Hi Stuti,
The features should be standardized before training the model. Currently
AFTSurvivalRegression does not support standardization. Here is the work
around for this issue, and I will send a PR to fix this issue soon.
val ovarian = sqlContext.read
.format("com.databricks.spark.csv")
.option("header", "true") // Use first line of all files as header
.option("inferSchema", "true") // Automatically infer data types
.load("......")
.toDF("label", "censor", "age", "resid_ds", "rx", "ecog_ps")
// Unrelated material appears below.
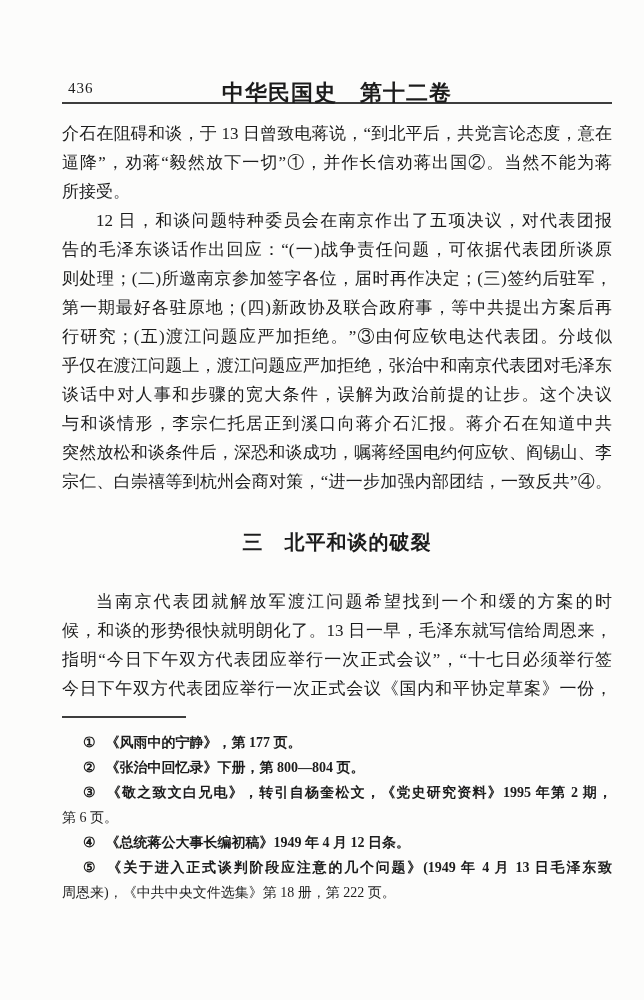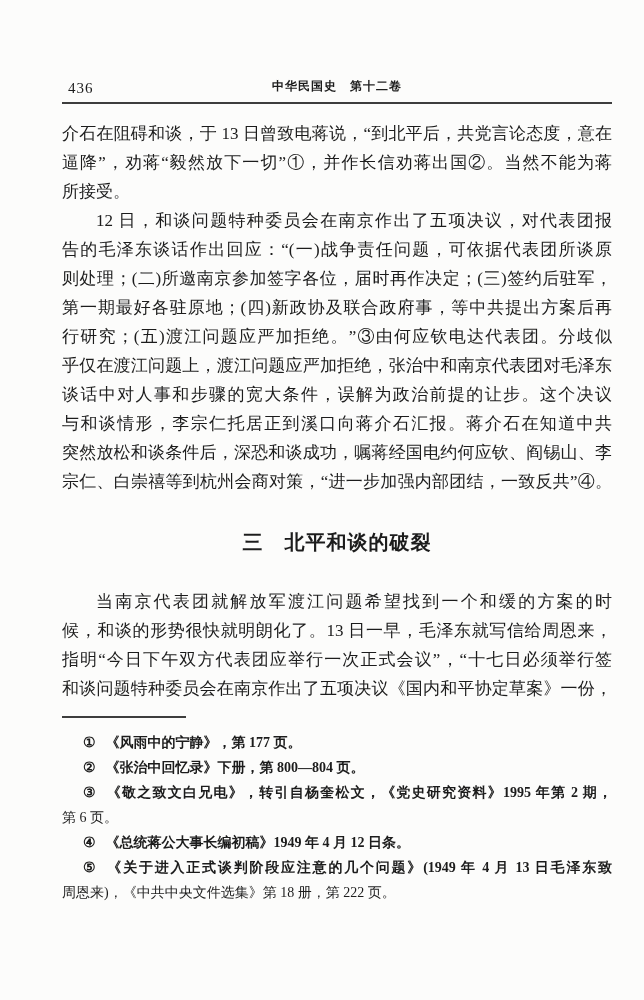"中华民国史 第十二卷" .run-title { font-size: 12px -> 22px }
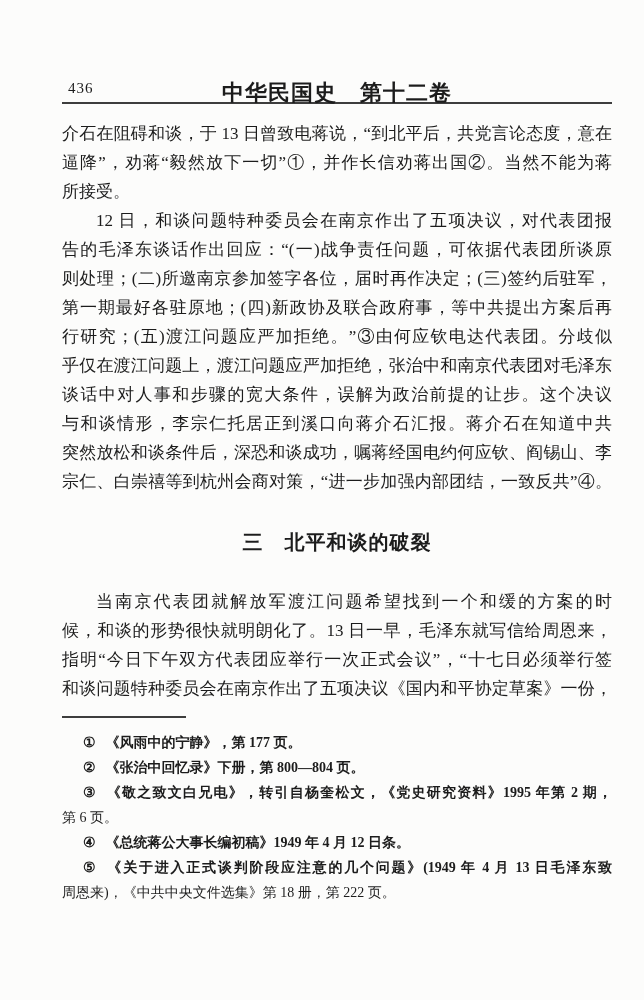"和谈问题特种委员会在南京作出了五项决议《国内和平协定草案》一份，" div.line { text: 和谈问题特种委员会在南京作出了五项决 -> 今日下午双方代表团应举行一次正式会 }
val assembler = new VectorAssembler()
.setInputCols(Array("age", "resid_ds", "rx", "ecog_ps"))
.setOutputCol("features")
val ovarian2 = assembler.transform(ovarian)
.select(col("censor").cast(DoubleType),
col("label").cast(DoubleType), col("features"))
val standardScaler = new StandardScaler()
.setInputCol("features")
.setOutputCol("standardized_features")
val ssModel = standardScaler.fit(ovarian2)
val ovarian3 = ssModel.transform(ovarian2)
val aft = new
AFTSurvivalRegression().setFeaturesCol("standardized_features")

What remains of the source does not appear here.